We have our cybercrimes act.  It was crafted to kind of favor the politicians.  So you realize, never persecuted anyone from an actual cybercrime but we have seen bloggers being arrested and journalists being arrested.  This is something that's possibly going against the Government.  That's a case that's still in courts that is because of our cybercrime act. 

    But also ‑‑ also you notice, you talk ‑‑ there is an obligation for people to act.  As a citizen you are not aware of the laws that are currently passing.  It becomes really hard to when a law is finally passed for you to try to return it.  So I think we have a responsibility from Civil Societies to general citizens to participate in the process from when the law is actually starting.  Be part of the drafting.  When the Government is calling for input be part of it.  Even if the court case is passed, let's say you go to court, this is ‑‑ this is some part of your evidence.  We submitted our request.  So I think it is now a case of everyone has to be part of it.  Yeah.  So thank you very much. 

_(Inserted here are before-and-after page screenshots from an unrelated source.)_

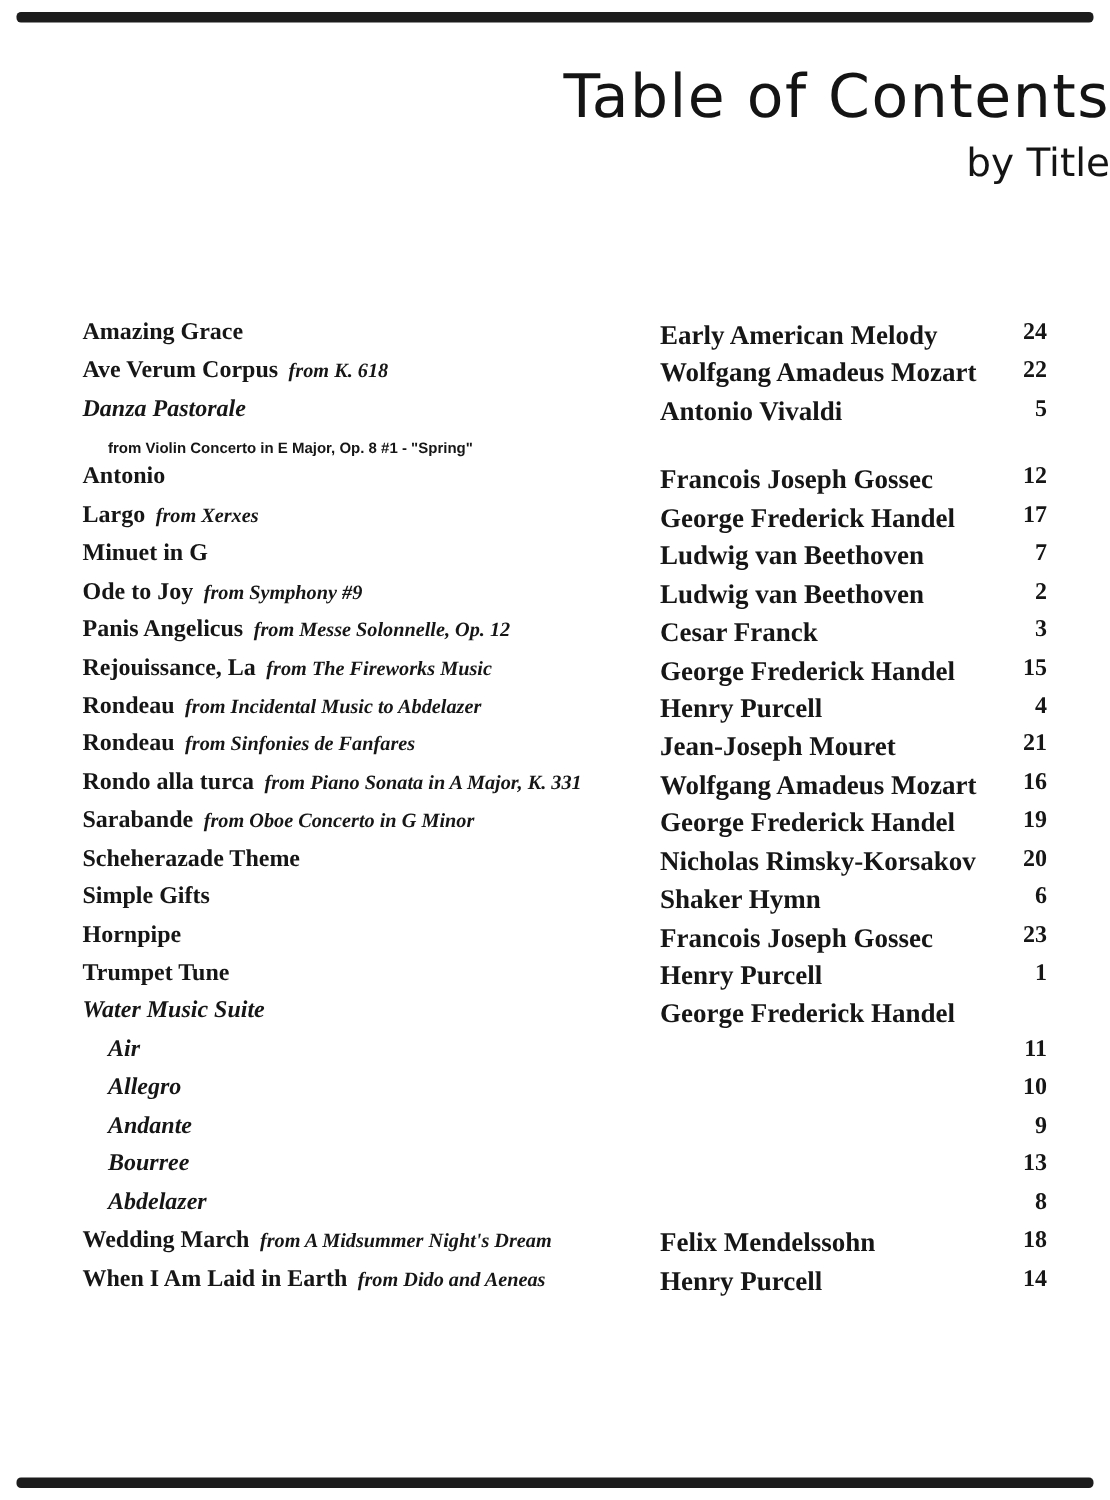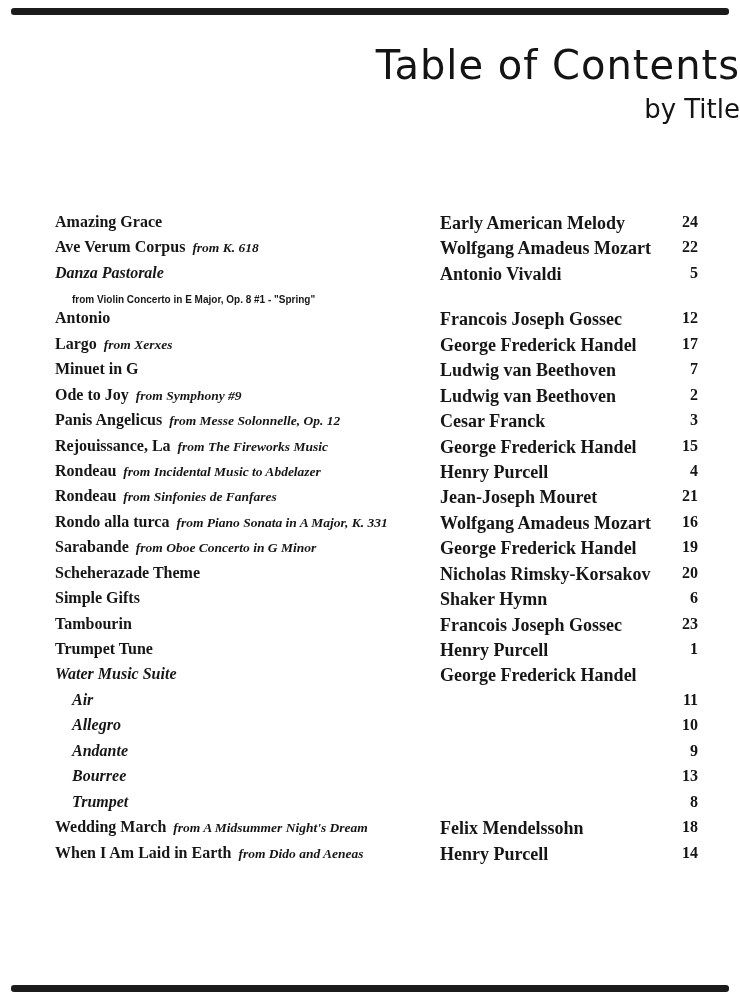--- a/index.html
+++ b/index.html
@@ -140,7 +140,7 @@
         <div class="page-cell">6</div>
       </div>
       <div class="row">
-        <div class="title-cell"><span class="title">Tambourin</span></div>
+        <div class="title-cell"><span class="title">Hornpipe</span></div>
         <div class="composer-cell">Francois Joseph Gossec</div>
         <div class="page-cell">23</div>
       </div>

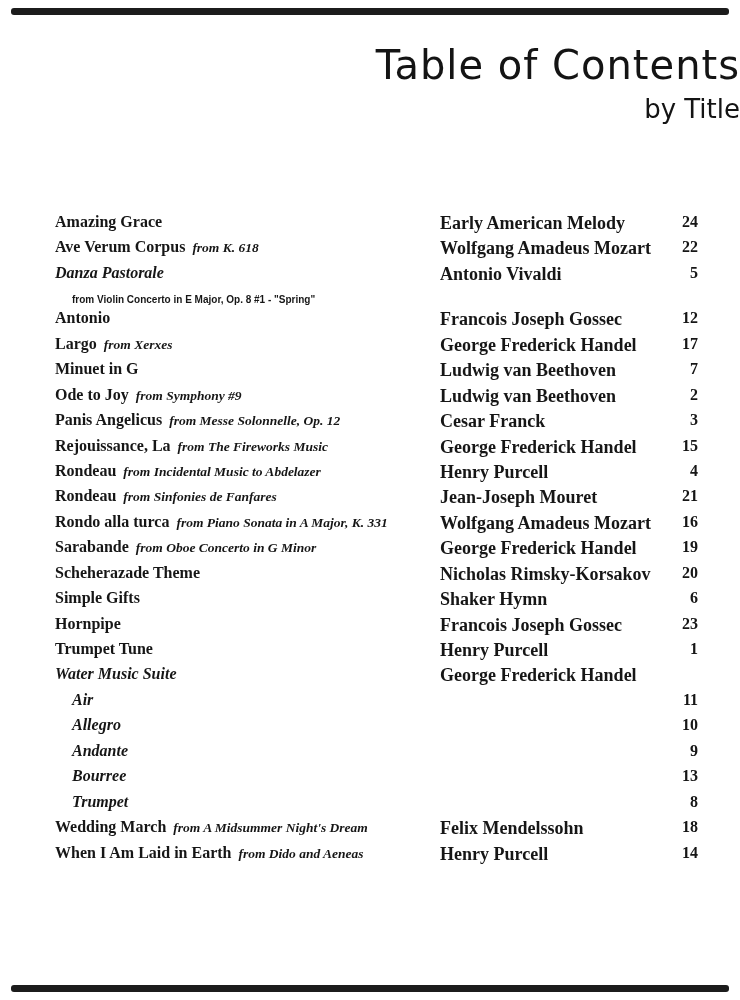--- a/index.html
+++ b/index.html
@@ -175,7 +175,7 @@
         <div class="page-cell">13</div>
       </div>
       <div class="row indent">
-        <div class="title-cell"><span class="title italic">Trumpet</span></div>
+        <div class="title-cell"><span class="title italic">Abdelazer</span></div>
         <div class="composer-cell"></div>
         <div class="page-cell">8</div>
       </div>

   >> RAFAEL ZANATTA:  Thanks.  Thanks, Vladimir, for your question and thank you all for being here.  We have to finish this conversation.  Sorry for sending it so quickly.  But this conversation will continue.  This project will continue next year.  And as Khadijah said it is so good that we can be together and talk about the same problems.  We do not feel alone anymore when we are doing that.  So thank you all.  Thanks, Abraham, and all the team from IGF for hosting and supporting this conversation. 

   >> ABRAHAM SELBY:  Okay.  Thank you.  And thanks to all onsite participants as well.  We are very sorry that we started very late.  We hope to ‑‑ we hope you enjoyed the sessions.  Basically there is a connection that you can connect with the participants on the IGF schedule website. 

    So basically you can connect with most of us on the website for interactive or further communication.  Thank you very much.  And have a wonderful day.  Thank you. 

   >> RAFAEL ZANATTA:  Thank you all.